Datadog — Logging Integration

You are an expert in integrating Datadog for application logging and observability.

Core Philosophy

Datadog's power lies in correlation. Logs alone tell you what happened. Metrics tell you the magnitude. Traces tell you the call chain. Datadog connects all three so that when an alert fires, you can jump from a metric spike to the correlated traces to the exact log lines that explain the root cause -- all within a single platform. The single most impactful configuration is enabling logInjection in dd-trace, which automatically stamps every log line with trace_id and span_id. Without this, logs and traces are disconnected silos.
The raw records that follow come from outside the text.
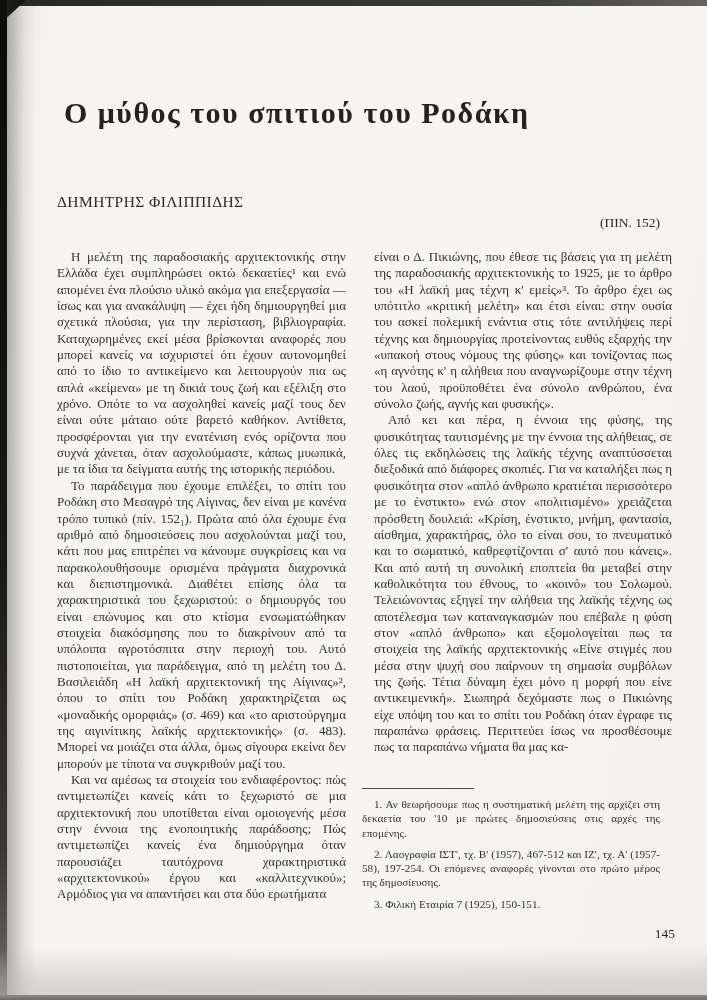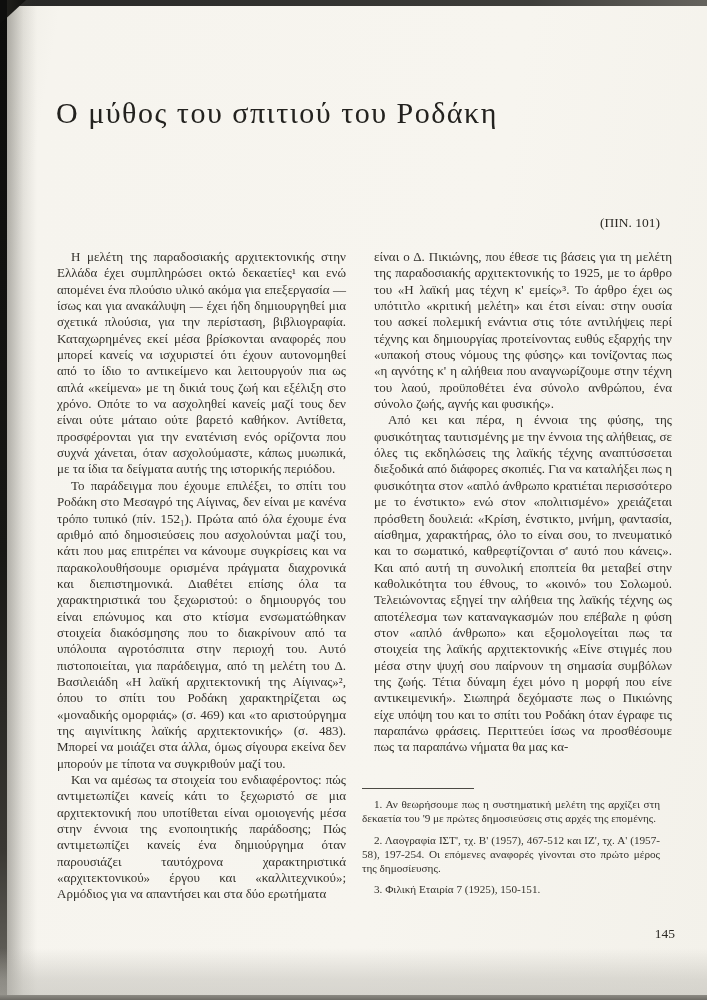"Ο μύθος του σπιτιού του" .title { font-weight: normal -> bold; left: 56px -> 64px }
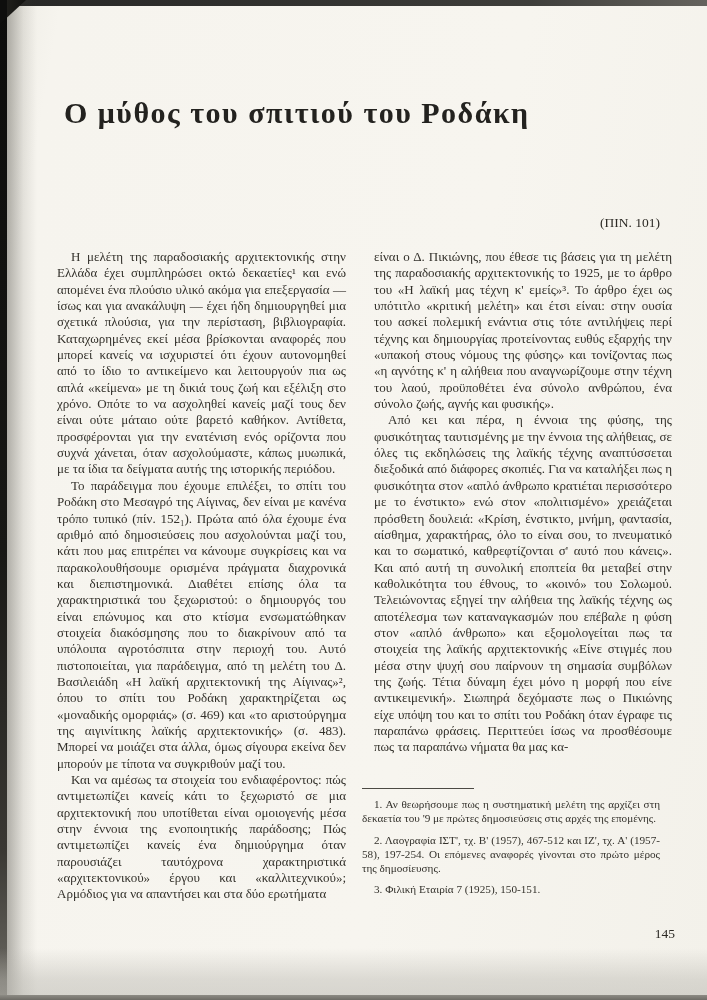"ΔΗΜΗΤΡΗΣ ΦΙΛΙΠΠΙΔΗΣ" div.author { html: none -> <div>ΔΗΜΗΤΡΗΣ ΦΙΛΙΠΠΙΔΗΣ</div> }
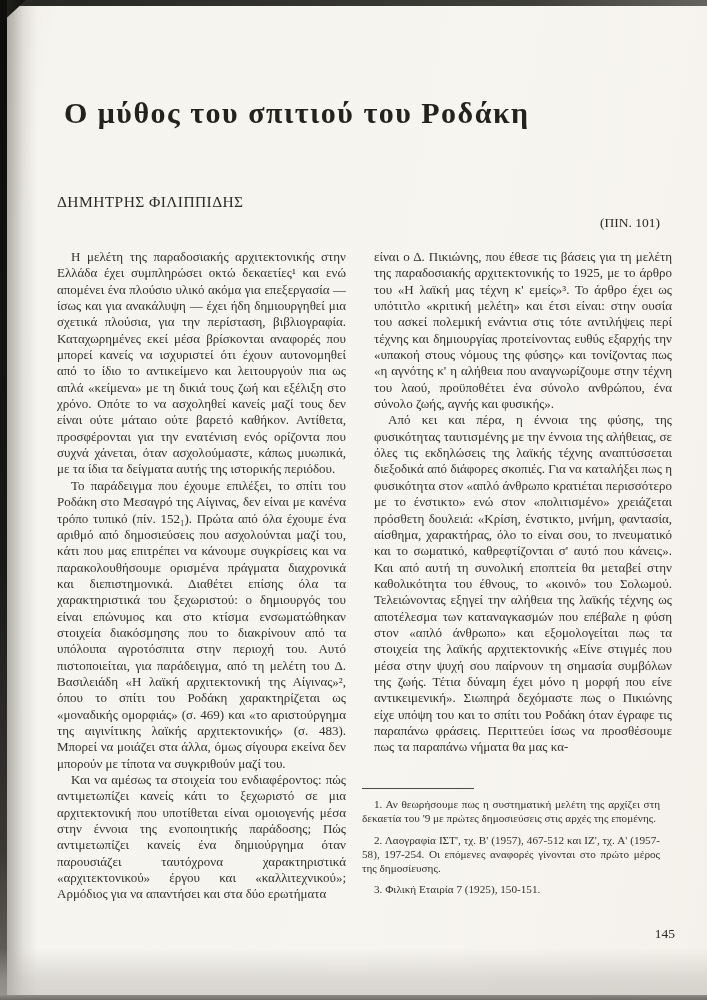"(ΠΙΝ. 101)" div.plate-ref { text: 101 -> 152 }
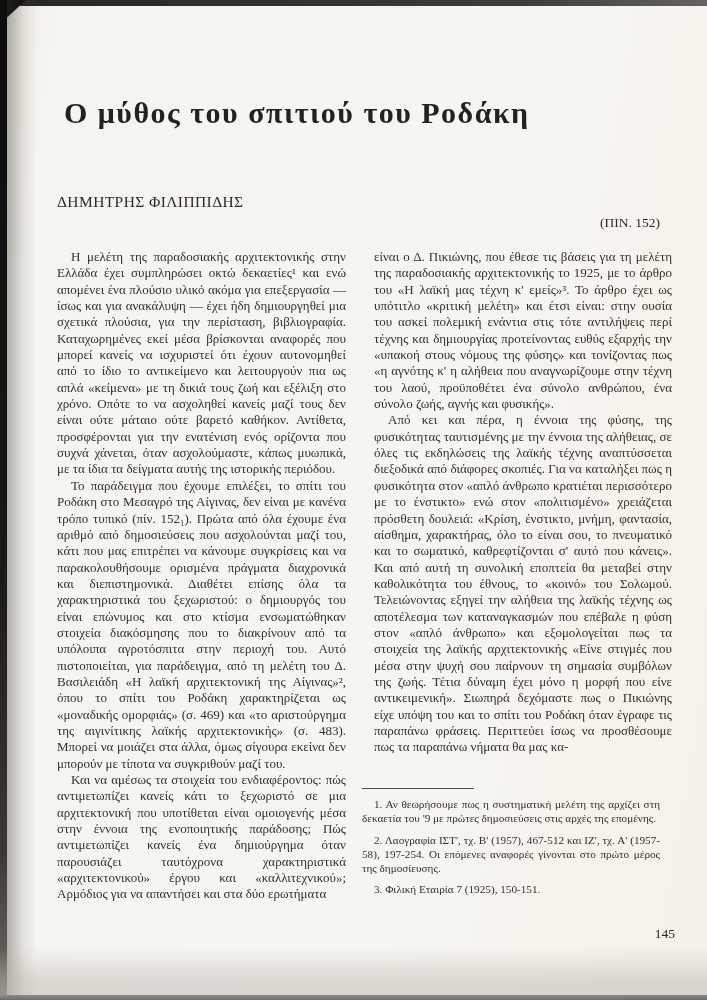"1. Αν θεωρήσουμε πως η" p.fn { text: '9 -> '10 }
Index only what you need to search. Datadog charges by indexed log volume, and the most common cost mistake is indexing everything at debug level. Use exclusion filters to prevent noisy logs (health checks, debug output, access logs for static assets) from being indexed. These excluded logs still appear in Live Tail for real-time debugging -- they just do not count against your indexing budget. Generate log-based metrics for KPIs (error rates, latency distributions) so you can alert on patterns without querying raw logs.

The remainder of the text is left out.